Makna batin ini reflektif-dewasa, cocok nuansa ballad getir dengan string pad dan ambient synth untuk lapisan emosional.
4. Integrasi Gatra Macam dan Batin
Gatra macam mendukung gatra batin: enjambemen memvisualisasikan "patah" emosi, sementara rima /aa/ mengikat metafora jadi narasi koheren. Strukturalisme beri kerangka ritmis untuk musikalisasi (gitar akustik petik lembut ikuti pola /aa/), sementara semiotik ungkap alegori sosial—cinta modern yang rapuh di era "kekinian". Integrasi ini hasilkan teks padu, di mana surface alirkan deep ke pembaca/mendengar.
5. Penilaian "Utile et Dulce"
Hakikat sastra Horace—berguna sekaligus nikmat—"Lantaran" penuhi objektif. Dulce: ritme enjambemen dan rima ciptakan kenikmatan auditif, diperkaya metafora sensorik yang emosional tertahan. Utile: beri pelajaran dewasa tentang batas pengampunan, dorong pembaharuan diri pasca-luka. Nilai objektif tinggi: 9/10, karena gatra mukaan kuat tapi batin bisa lebih radikal (misalnya, eksplisit gender dinamika Indonesia kontemporer).
6. Deskripsi Unggahan Video Musikalisasi
Unggah video ke Facebook/Instagram/TikTok: "Musikalisasi 'Lantaran' Jajang Halim – Ballad Patah Hati yang Menggugah.
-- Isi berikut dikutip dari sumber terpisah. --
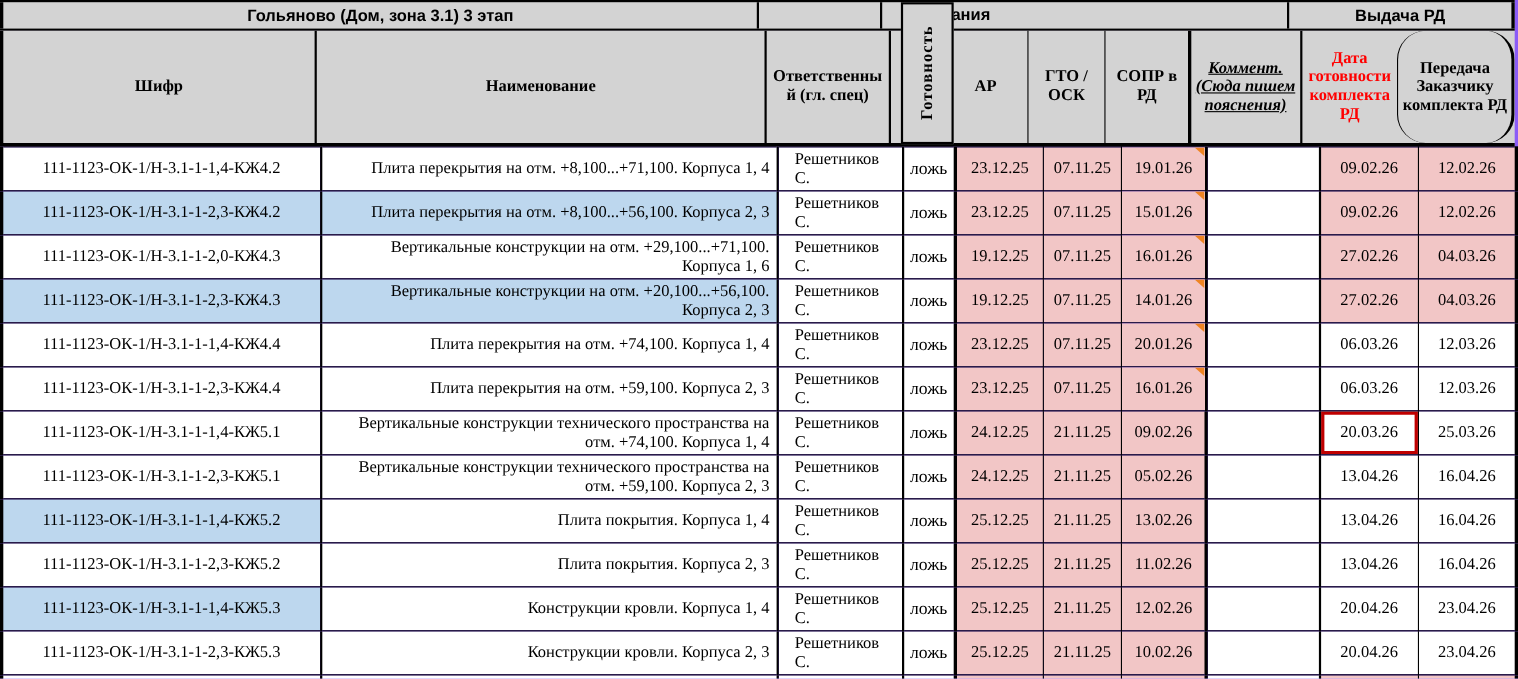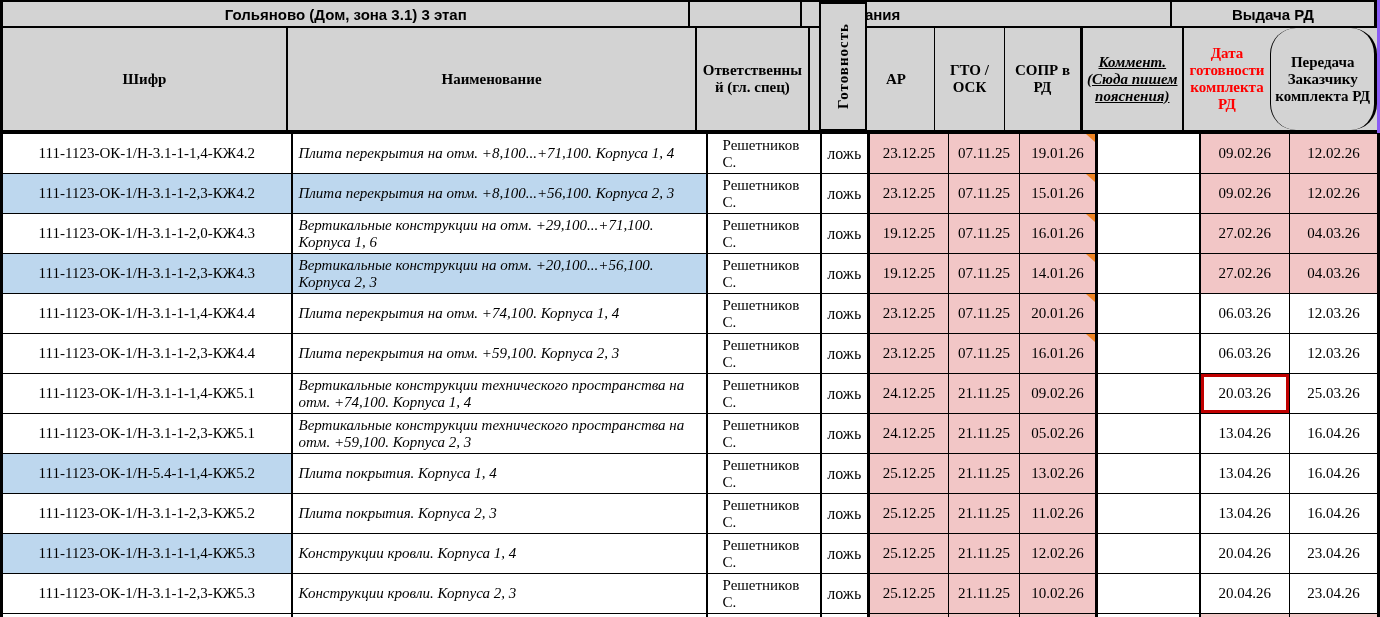--- a/index.html
+++ b/index.html
@@ -47,7 +47,7 @@
   td{border:1px solid #000;background:#fff;text-align:center;padding:0 4px;
      vertical-align:middle;line-height:1.12;overflow:hidden;}
   .c-code{border-left:3px solid #000;}
-  .c-name{text-align:left;padding:1px 6px;border-left:2px solid #000;font-style:italic;}
+  .c-name{text-align:right;padding:1px 6px;border-left:2px solid #000;}
   .c-resp{text-align:left;padding:0 15px;border-left:2px solid #000;}
   .c-ready{font-size:16px;border-left:2px solid #000;}
   .c-ar{border-left:3px solid #000;}

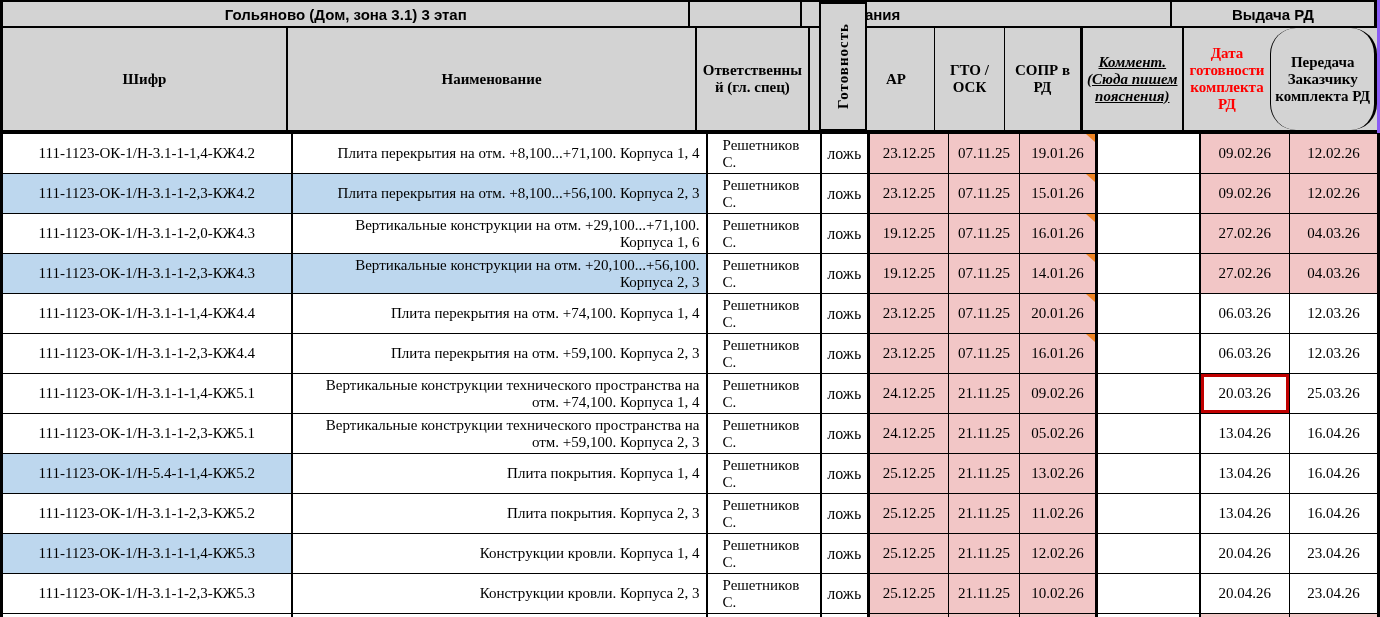--- a/index.html
+++ b/index.html
@@ -207,7 +207,7 @@
         <td class="c-transfer">16.04.26</td>
       </tr>
       <tr>
-        <td class="c-code blue">111-1123-ОК-1/Н-5.4-1-1,4-КЖ5.2</td>
+        <td class="c-code blue">111-1123-ОК-1/Н-3.1-1-1,4-КЖ5.2</td>
         <td class="c-name">Плита покрытия. Корпуса 1, 4</td>
         <td class="c-resp">Решетников С.</td>
         <td class="c-ready">ложь</td>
Genre: Pop Alternatif/Ballad Kontemplatif (70-80 BPM). Nuansa: Reflektif, getir, dewasa. Vokal solo wanita ekspresif tertahan, instrumen: piano harmoni, gitar akustik, bass minimalis, string emosional, drum halus, synth ambient. Puisi asli: [paste teks]. Tonton, rasakan rindu yang ditinggalkan! ". Optimalkan thumbnail close-up wajah penyanyi getir, caption ajak share pengalaman serupa untuk engagement.
7. Kesimp**an dan Rekomendasi
"Lantaran" unggul sebagai puisi modern Indonesia, di mana enjambemen /aa/ jembatani surface dan deep structure, capai "utile et dulce" sempurna untuk era media sosial. Rekomendasi: Produksi video dengan visual pantai senja (simbol p**au asmara), kolaborasi musisi lokal seperti Raisa-style vokal. Teliti lebih lanjut via arsip sastra digital untuk konteks Jajim Halim.
Daftar Pustaka
• Halim, Jajang. "Lantaran". (Puisi asli, sumber primer pengguna).
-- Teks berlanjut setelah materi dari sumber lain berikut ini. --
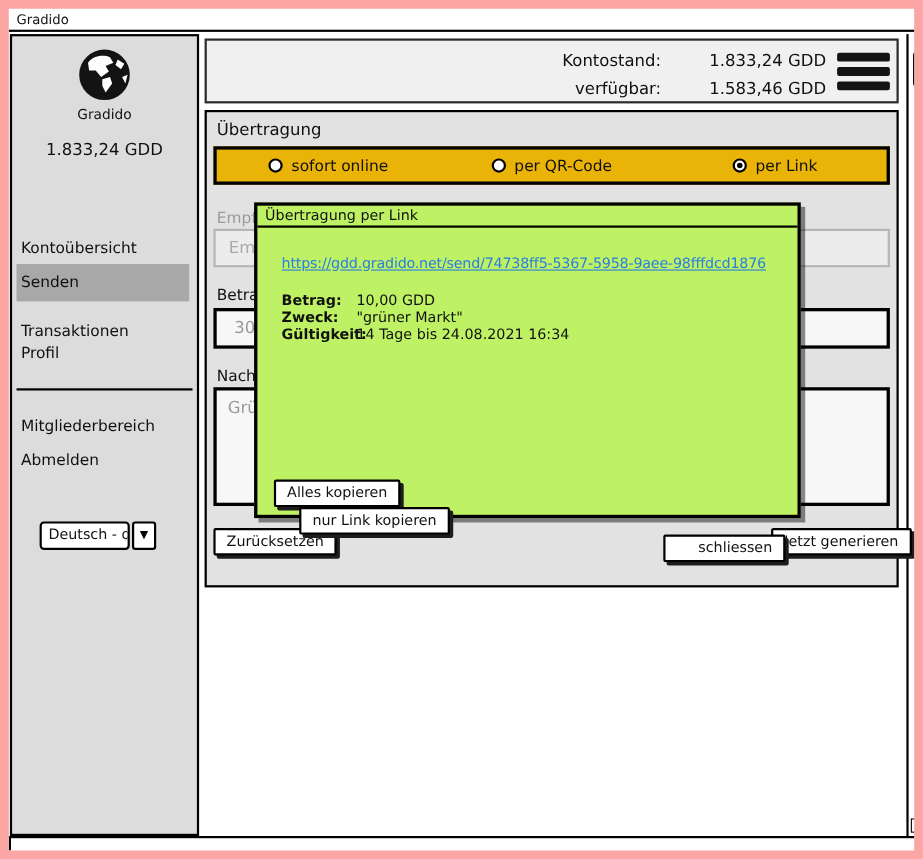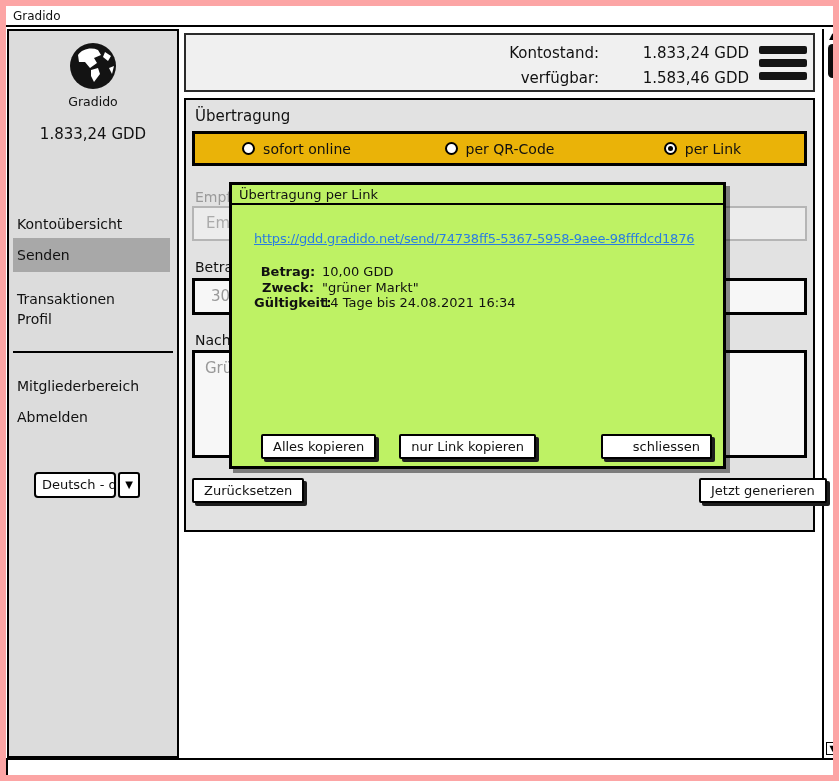--- a/index.html
+++ b/index.html
@@ -4,7 +4,7 @@
 <style>
   html,body{margin:0;padding:0;background:#fff;}
   *{box-sizing:border-box;font-family:"DejaVu Sans","Liberation Sans",sans-serif;}
-  .frame{position:relative;width:839px;height:781px;background:#fff;border:6px solid #fca5a5;overflow:hidden;}
+  .frame{position:relative;width:839px;height:781px;background:#fff;border:8px solid #fca5a5;overflow:hidden;}
 
   
   .title-bar{position:absolute;left:0;top:0;width:835px;height:21px;background:#fff;border-bottom:2px solid #000;font-size:12px;line-height:21px;padding-left:7px;color:#111;}

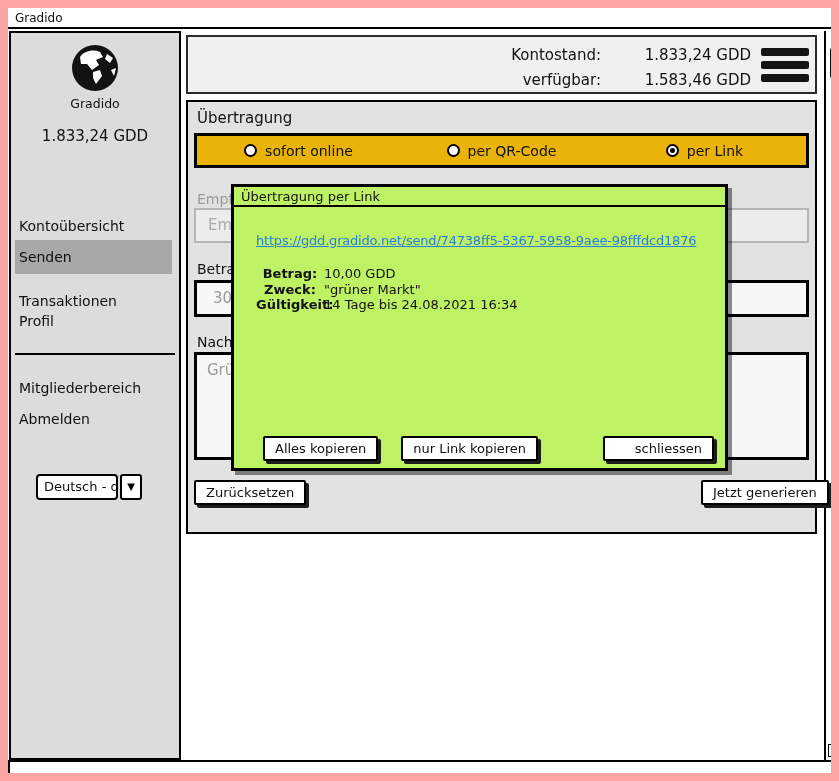--- a/index.html
+++ b/index.html
@@ -62,7 +62,7 @@
   .modal{position:absolute;left:223px;top:176px;width:497px;height:287px;background:#bef264;border:3px solid #000;box-shadow:4px 4px 0 rgba(0,0,0,0.45);z-index:10;}
   .modal-title-bar{height:20px;border-bottom:2px solid #000;font-size:13px;line-height:19px;padding-left:7px;color:#111;}
   .modal-link{position:absolute;left:22px;top:46px;font-size:13px;letter-spacing:-0.2px;color:#2a7de1;text-decoration:underline;white-space:nowrap;cursor:pointer;}
-  .modal-details{position:absolute;left:22px;top:79px;font-size:13px;line-height:15.5px;color:#111;text-align:center;}
+  .modal-details{position:absolute;left:22px;top:79px;font-size:13px;line-height:15.5px;color:#111;}
   .detail-row{display:flex;}
   .detail-row .dl{width:68px;font-weight:bold;}
   .modal-buttons{position:absolute;left:29px;right:11px;top:249px;display:flex;align-items:flex-start;}

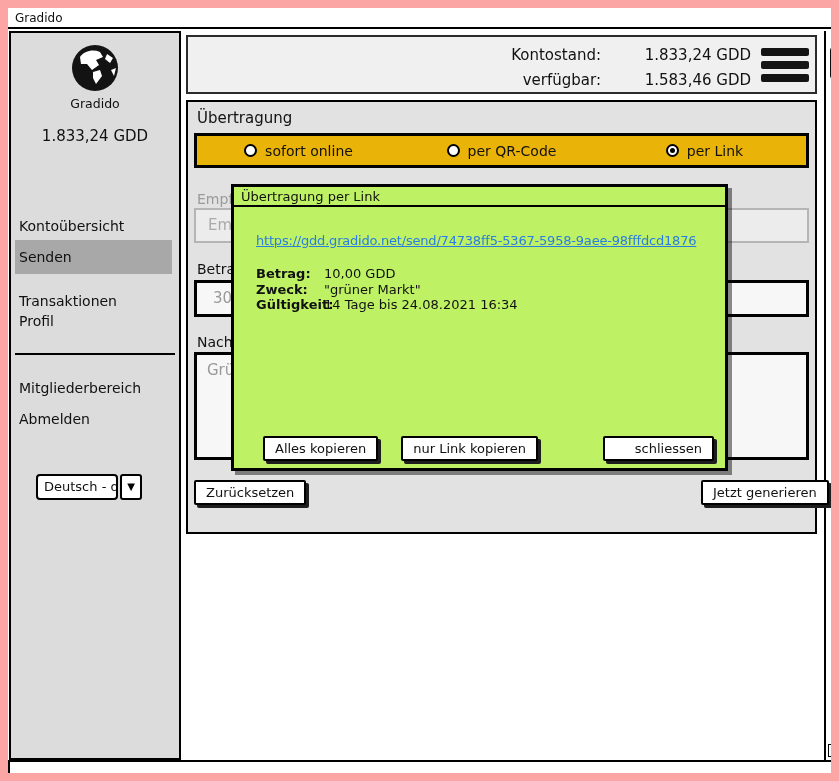--- a/index.html
+++ b/index.html
@@ -65,7 +65,7 @@
   .modal-details{position:absolute;left:22px;top:79px;font-size:13px;line-height:15.5px;color:#111;}
   .detail-row{display:flex;}
   .detail-row .dl{width:68px;font-weight:bold;}
-  .modal-buttons{position:absolute;left:29px;right:11px;top:249px;display:flex;align-items:flex-start;}
+  .modal-buttons{position:absolute;left:15px;right:11px;top:249px;display:flex;align-items:flex-start;flex-direction:column;}
   .btn-copy-link{margin-left:23px;}
   .btn-close{margin-left:auto;padding-left:30px;}
 </style>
• Jakobson, Roman. *Linguistics and Poetics*. Dalam *Style in Language*, ed. Thomas A. Sebeok, MIT Press, 1960.
• Barthes, Roland. *S/Z*. Hill and Wang, 1974 (terjemahan Indonesia: *S/Z*, Jalasutra, 1998).
• Horace. *Ars Poetica*. Dalam *Satires, Epistles, and Ars Poetica*, Loeb Classical Library, Harvard UP, 1929.
• Pradopo, Rachmat Djoko. *Pengkajian Puisi*. Gadjah Mada University Press, 2004.